Task description: Copy the data exactly as it appears, and do not include any pictures.

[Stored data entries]
* * *

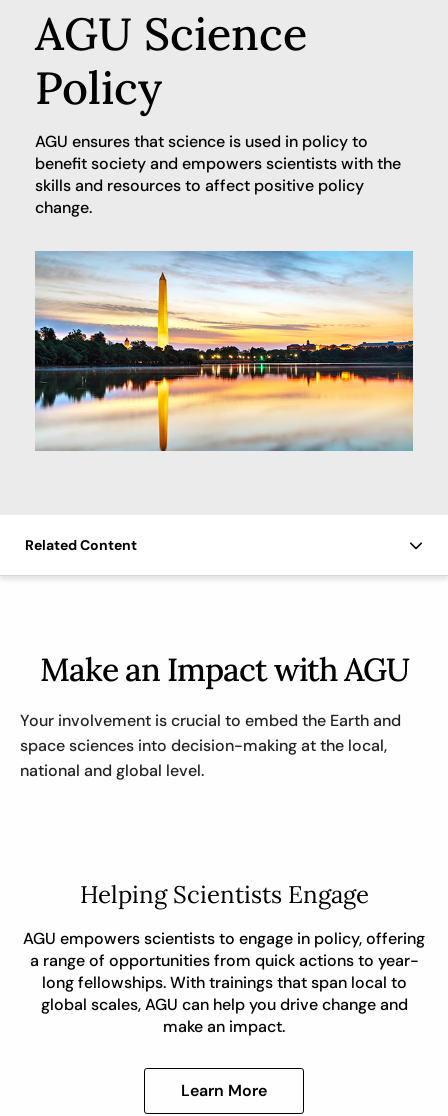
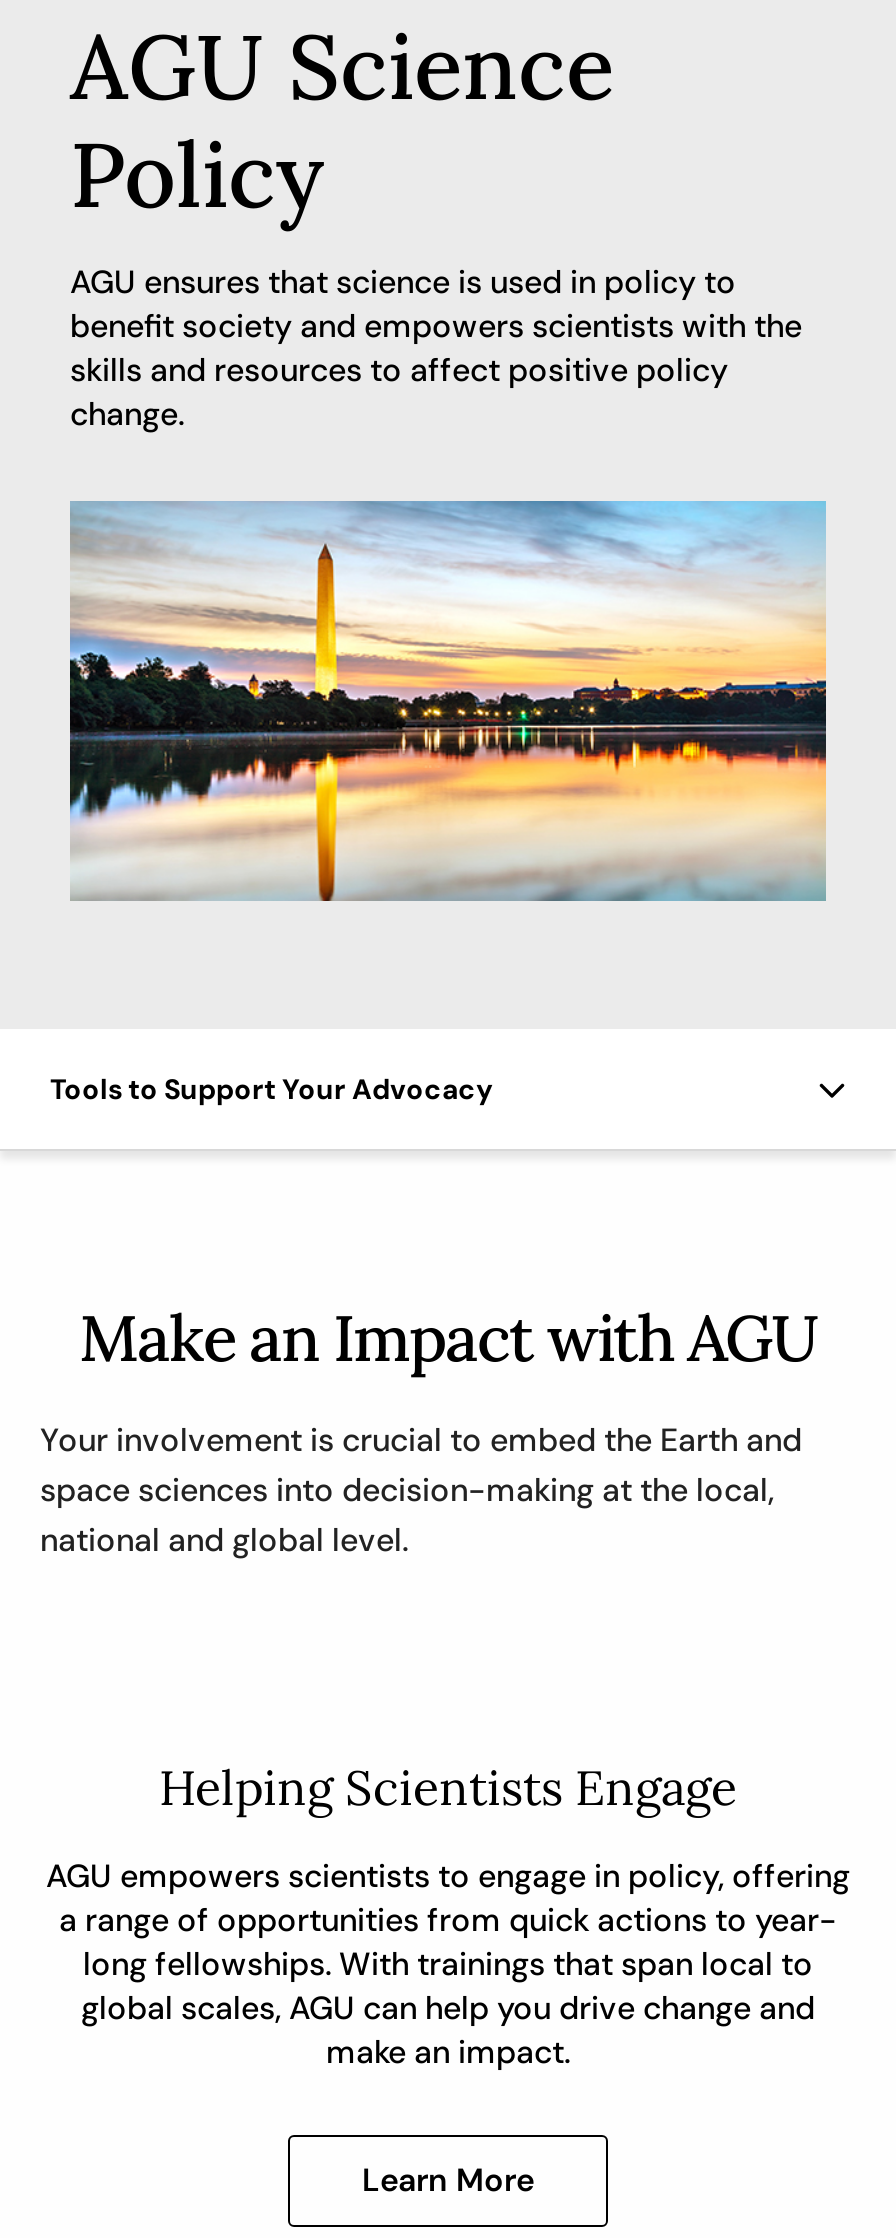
- Related Content
+ Tools to Support Your Advocacy
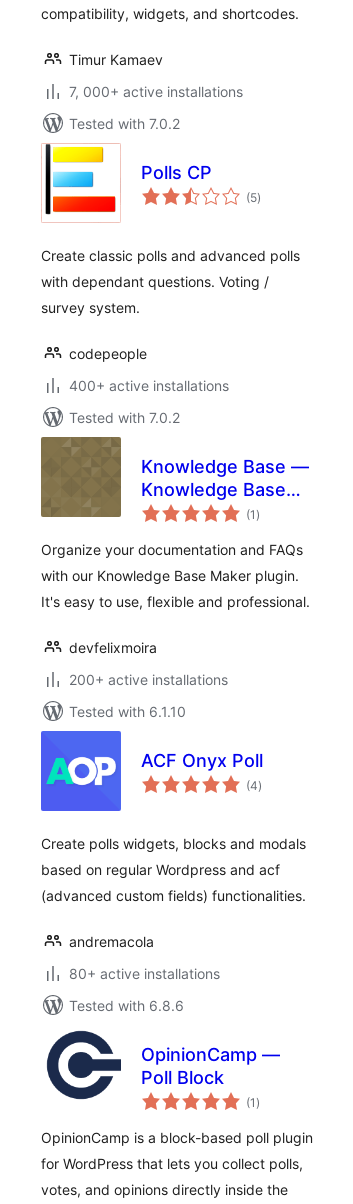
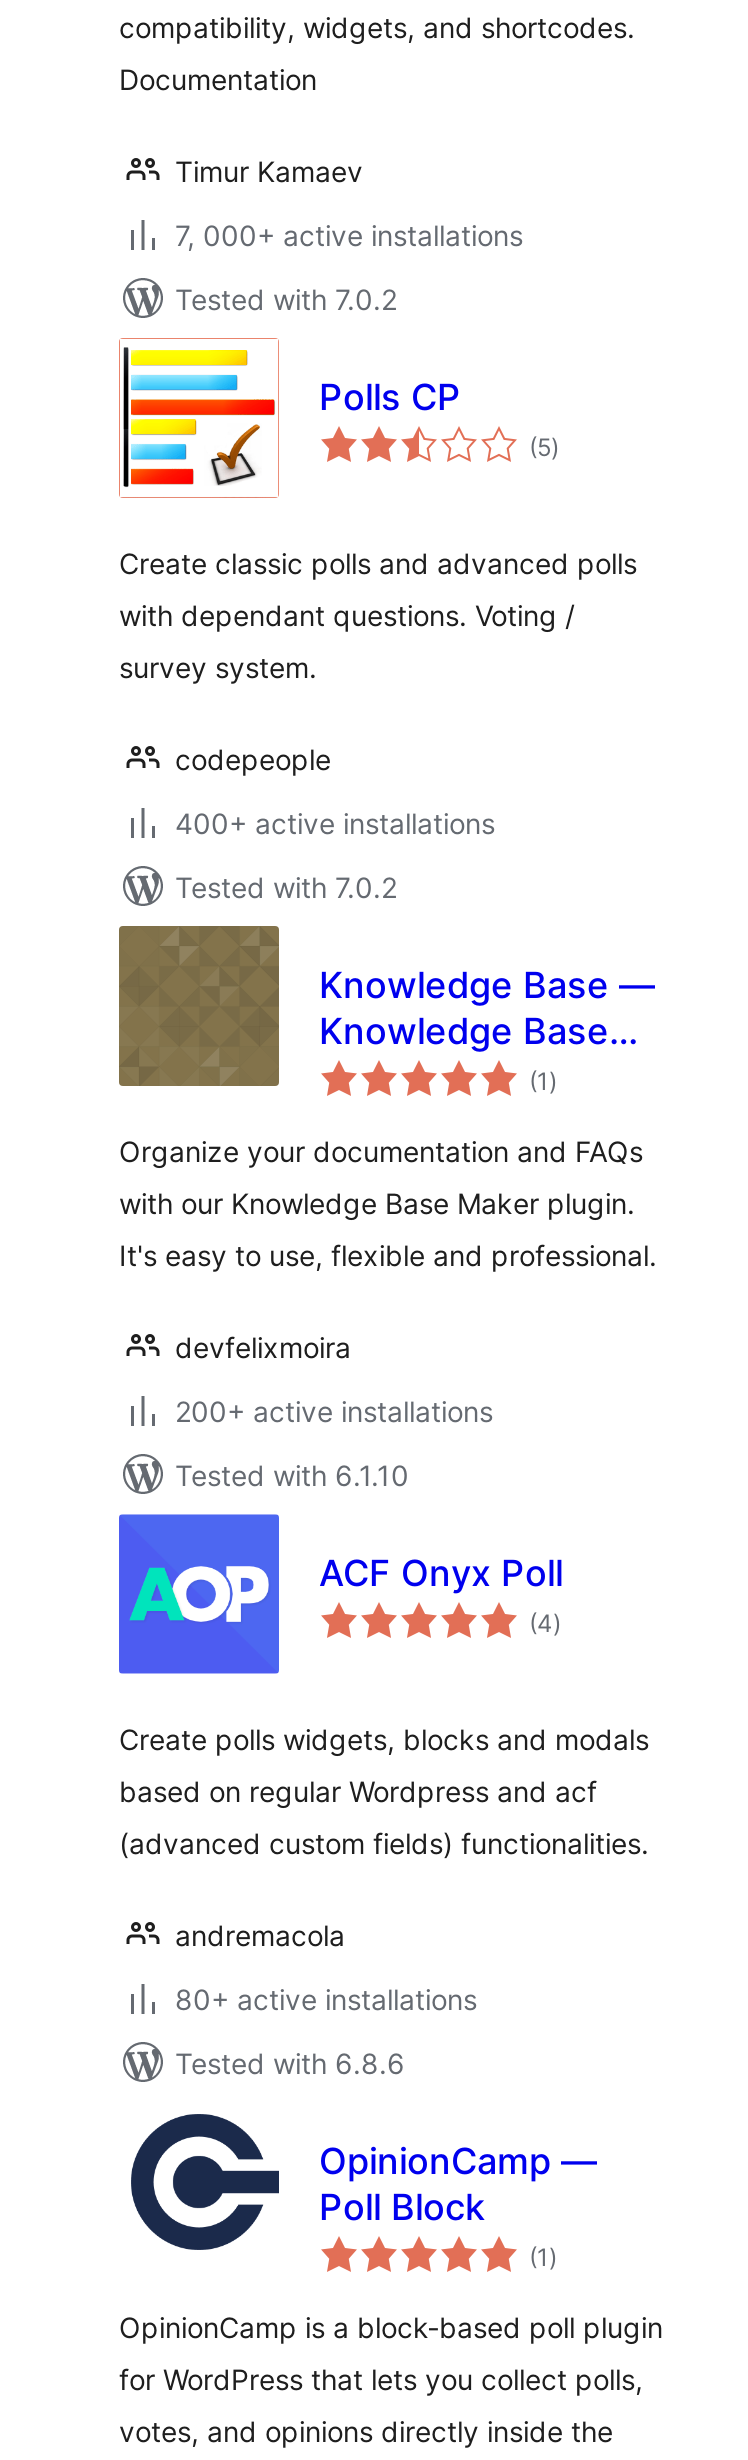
+ Documentation

- [image]
+ [image]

* * *

Result of this exercise:
- Related Content
+ Tools to Support Your Advocacy
+ Documentation

- [image]
+ [image]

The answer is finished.